- Task to complete: Which lines in the records below contain the word "Liberation"? Copy each of them.

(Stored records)
☆ ☆ ☆ ☆

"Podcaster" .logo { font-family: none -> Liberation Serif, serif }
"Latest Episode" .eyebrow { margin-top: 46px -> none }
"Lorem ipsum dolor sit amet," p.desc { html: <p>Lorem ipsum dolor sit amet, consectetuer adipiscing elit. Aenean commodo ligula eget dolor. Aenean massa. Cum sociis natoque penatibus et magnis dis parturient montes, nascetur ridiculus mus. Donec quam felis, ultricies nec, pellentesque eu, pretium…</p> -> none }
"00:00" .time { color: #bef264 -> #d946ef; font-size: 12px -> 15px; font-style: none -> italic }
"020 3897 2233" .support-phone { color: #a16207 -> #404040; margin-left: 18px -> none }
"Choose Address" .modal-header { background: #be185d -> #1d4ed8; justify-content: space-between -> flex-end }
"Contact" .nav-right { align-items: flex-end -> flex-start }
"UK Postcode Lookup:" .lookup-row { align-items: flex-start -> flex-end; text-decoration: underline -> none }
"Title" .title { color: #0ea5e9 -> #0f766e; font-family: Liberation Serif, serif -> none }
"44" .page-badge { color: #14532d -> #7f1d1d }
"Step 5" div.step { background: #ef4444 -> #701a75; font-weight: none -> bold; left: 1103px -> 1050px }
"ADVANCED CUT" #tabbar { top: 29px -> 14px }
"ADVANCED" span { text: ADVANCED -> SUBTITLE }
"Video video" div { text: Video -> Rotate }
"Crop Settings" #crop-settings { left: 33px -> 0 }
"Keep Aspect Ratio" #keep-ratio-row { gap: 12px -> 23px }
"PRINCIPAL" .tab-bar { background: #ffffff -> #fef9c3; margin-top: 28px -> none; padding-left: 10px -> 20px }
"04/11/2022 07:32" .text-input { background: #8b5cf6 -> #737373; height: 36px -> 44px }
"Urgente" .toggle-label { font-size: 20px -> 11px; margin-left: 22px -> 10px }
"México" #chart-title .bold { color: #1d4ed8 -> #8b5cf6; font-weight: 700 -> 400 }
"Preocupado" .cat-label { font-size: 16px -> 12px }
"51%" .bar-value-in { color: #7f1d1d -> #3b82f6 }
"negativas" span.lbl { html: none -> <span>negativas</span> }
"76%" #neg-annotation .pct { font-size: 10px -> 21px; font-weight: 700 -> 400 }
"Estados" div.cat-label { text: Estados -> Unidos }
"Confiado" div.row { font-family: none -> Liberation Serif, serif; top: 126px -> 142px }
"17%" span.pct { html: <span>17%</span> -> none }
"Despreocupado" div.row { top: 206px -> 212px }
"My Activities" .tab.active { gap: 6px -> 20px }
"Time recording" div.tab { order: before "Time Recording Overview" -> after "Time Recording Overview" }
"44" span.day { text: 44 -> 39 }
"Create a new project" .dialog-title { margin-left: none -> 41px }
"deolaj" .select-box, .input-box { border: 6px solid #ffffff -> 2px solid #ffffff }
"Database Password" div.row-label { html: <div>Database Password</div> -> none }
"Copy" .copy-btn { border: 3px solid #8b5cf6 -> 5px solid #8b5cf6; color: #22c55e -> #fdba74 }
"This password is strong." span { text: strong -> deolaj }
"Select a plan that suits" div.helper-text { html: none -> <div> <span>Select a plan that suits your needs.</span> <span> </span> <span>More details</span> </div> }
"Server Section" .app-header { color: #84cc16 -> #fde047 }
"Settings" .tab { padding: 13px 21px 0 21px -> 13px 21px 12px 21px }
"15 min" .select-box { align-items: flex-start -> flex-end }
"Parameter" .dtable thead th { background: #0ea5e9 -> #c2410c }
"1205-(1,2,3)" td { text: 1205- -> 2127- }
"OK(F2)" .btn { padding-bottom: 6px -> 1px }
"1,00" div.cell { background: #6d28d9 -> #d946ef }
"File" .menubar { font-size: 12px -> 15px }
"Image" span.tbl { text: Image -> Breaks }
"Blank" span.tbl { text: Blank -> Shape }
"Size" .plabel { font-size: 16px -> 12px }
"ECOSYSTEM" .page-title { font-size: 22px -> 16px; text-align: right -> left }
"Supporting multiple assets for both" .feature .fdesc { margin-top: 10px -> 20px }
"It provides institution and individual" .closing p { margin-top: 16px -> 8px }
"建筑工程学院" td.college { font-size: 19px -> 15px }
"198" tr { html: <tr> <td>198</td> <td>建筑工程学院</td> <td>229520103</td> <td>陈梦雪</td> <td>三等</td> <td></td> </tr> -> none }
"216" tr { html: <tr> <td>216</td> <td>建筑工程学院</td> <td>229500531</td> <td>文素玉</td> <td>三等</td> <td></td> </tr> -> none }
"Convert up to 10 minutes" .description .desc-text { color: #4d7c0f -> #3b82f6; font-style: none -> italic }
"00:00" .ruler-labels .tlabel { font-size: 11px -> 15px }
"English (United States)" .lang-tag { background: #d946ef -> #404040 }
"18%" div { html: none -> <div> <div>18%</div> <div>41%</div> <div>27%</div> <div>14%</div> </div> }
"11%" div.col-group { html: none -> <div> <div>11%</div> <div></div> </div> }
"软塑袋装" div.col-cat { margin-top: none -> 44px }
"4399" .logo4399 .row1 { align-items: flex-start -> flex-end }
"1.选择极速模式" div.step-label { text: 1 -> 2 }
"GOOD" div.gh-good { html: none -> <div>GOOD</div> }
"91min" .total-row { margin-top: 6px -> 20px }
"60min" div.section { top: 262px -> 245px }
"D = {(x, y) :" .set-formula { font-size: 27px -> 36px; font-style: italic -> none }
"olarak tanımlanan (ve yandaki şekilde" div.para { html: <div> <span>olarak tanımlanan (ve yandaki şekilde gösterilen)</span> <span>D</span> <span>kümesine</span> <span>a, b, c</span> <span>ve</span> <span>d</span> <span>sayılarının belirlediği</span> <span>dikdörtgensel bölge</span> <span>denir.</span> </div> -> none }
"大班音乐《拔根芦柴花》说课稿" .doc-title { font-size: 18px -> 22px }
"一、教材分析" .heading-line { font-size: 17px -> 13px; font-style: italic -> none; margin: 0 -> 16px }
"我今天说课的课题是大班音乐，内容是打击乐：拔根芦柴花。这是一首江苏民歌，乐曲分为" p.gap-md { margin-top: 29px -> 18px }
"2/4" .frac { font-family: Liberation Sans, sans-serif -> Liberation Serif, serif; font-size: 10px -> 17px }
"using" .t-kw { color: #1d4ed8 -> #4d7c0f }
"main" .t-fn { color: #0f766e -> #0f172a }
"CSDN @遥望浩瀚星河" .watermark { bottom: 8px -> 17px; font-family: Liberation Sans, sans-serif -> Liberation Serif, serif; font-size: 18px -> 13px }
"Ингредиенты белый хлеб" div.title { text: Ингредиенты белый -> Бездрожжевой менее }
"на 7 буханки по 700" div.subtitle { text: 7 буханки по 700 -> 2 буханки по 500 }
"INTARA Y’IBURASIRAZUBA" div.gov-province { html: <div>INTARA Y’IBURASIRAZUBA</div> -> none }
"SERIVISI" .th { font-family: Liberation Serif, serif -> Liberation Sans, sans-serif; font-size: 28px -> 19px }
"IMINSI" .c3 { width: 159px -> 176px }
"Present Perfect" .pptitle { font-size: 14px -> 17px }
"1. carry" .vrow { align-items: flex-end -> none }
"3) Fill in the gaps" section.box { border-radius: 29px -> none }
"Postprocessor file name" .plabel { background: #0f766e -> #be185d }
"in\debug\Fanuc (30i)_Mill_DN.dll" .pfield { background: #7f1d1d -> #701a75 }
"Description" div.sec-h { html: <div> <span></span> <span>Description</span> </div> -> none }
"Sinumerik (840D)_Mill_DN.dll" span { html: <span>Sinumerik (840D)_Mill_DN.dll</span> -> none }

☆ ☆ ☆ ☆

- Your solution:
"Podcaster" .logo { font-family: none -> Liberation Serif, serif }
"Title" .title { color: #0ea5e9 -> #0f766e; font-family: Liberation Serif, serif -> none }
"Confiado" div.row { font-family: none -> Liberation Serif, serif; top: 126px -> 142px }
"2/4" .frac { font-family: Liberation Sans, sans-serif -> Liberation Serif, serif; font-size: 10px -> 17px }
"CSDN @遥望浩瀚星河" .watermark { bottom: 8px -> 17px; font-family: Liberation Sans, sans-serif -> Liberation Serif, serif; font-size: 18px -> 13px }
"SERIVISI" .th { font-family: Liberation Serif, serif -> Liberation Sans, sans-serif; font-size: 28px -> 19px }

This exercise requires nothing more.